The report was plastered all across Western media, television screens, and Internet sites in perfect timing to disrupt any hope of a negotiated end to the Western-backed violence in Syria (at a time when the Syrian government was experiencing serious setbacks). Ever since, that report and the related photos have repeatedly crept back into the media spotlight at convenient times when massive propaganda blitzes against the Syrian government were being put in place or when key decisions were being made.

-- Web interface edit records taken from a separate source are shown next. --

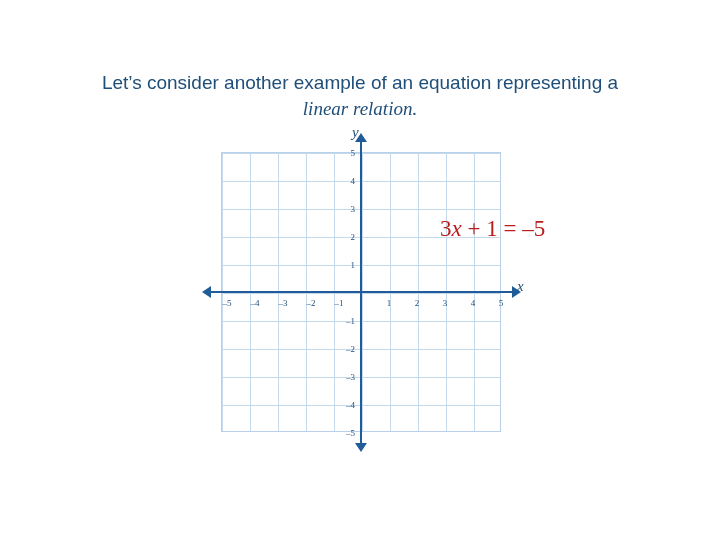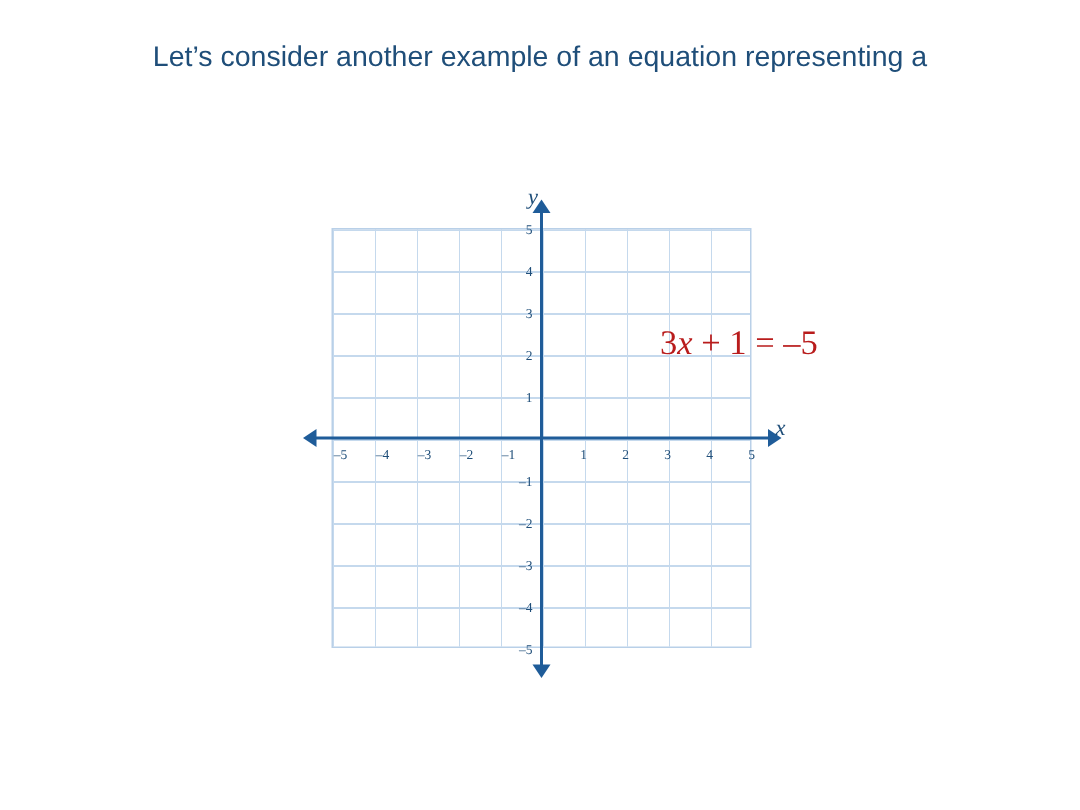--- a/index.html
+++ b/index.html
@@ -22,20 +22,21 @@
     top: 26px;
     width: 640px;
     text-align: center;
     color: #1f4e79;
     font-size: 19px;
     line-height: 26px;
   }
   #title-line1 {
     display: block;
     white-space: nowrap;
+    margin-top: 44px;
   }
   #title-line2 {
     display: block;
     font-family: "Liberation Serif", serif;
     font-style: italic;
     font-size: 19px;
   }
 
   
   #graph {
@@ -143,20 +144,21 @@
     font-size: 23px;
     white-space: nowrap;
   }
   #equation .v { font-style: italic; }
 </style>
 </head>
 <body>
 
 <div id="title-block">
   <span id="title-line1">Let’s consider another example of an equation representing a</span>
+  <span id="title-line2">linear relation.</span>
 </div>
 
 <div id="graph">
 
   <div id="grid-box"></div>
 
   <div class="axis-line" id="x-axis"></div>
   <div class="axis-line" id="y-axis"></div>
 
   <div class="arrow" id="arrow-left"></div>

In October, 2014, I wrote an article entitled “7 Reasons To Doubt Latest ‘Holocaust’ Claims Against Assad,” where I outlined several discrepancies in the report, competing agendas regarding its release, and other questionable aspects including:
- The Gulf State Feudal Monarchy Qatar is the sponsor of one of the main reports and “reviews” of the photographs.
- The source of the report and photographs
- “Caesar” Is Reminiscent of “Curveball”
- Past Claims Of Assad’s “Crimes Against Humanity”
- Possibility that the death squads could have killed the victims shown in the photographs, that the death squads are themselves the victims, or that the photographs contain a mix of the two.
- The photographs were conveniently released just two days before the Geneva II Peace Conference meeting on Syria the first time.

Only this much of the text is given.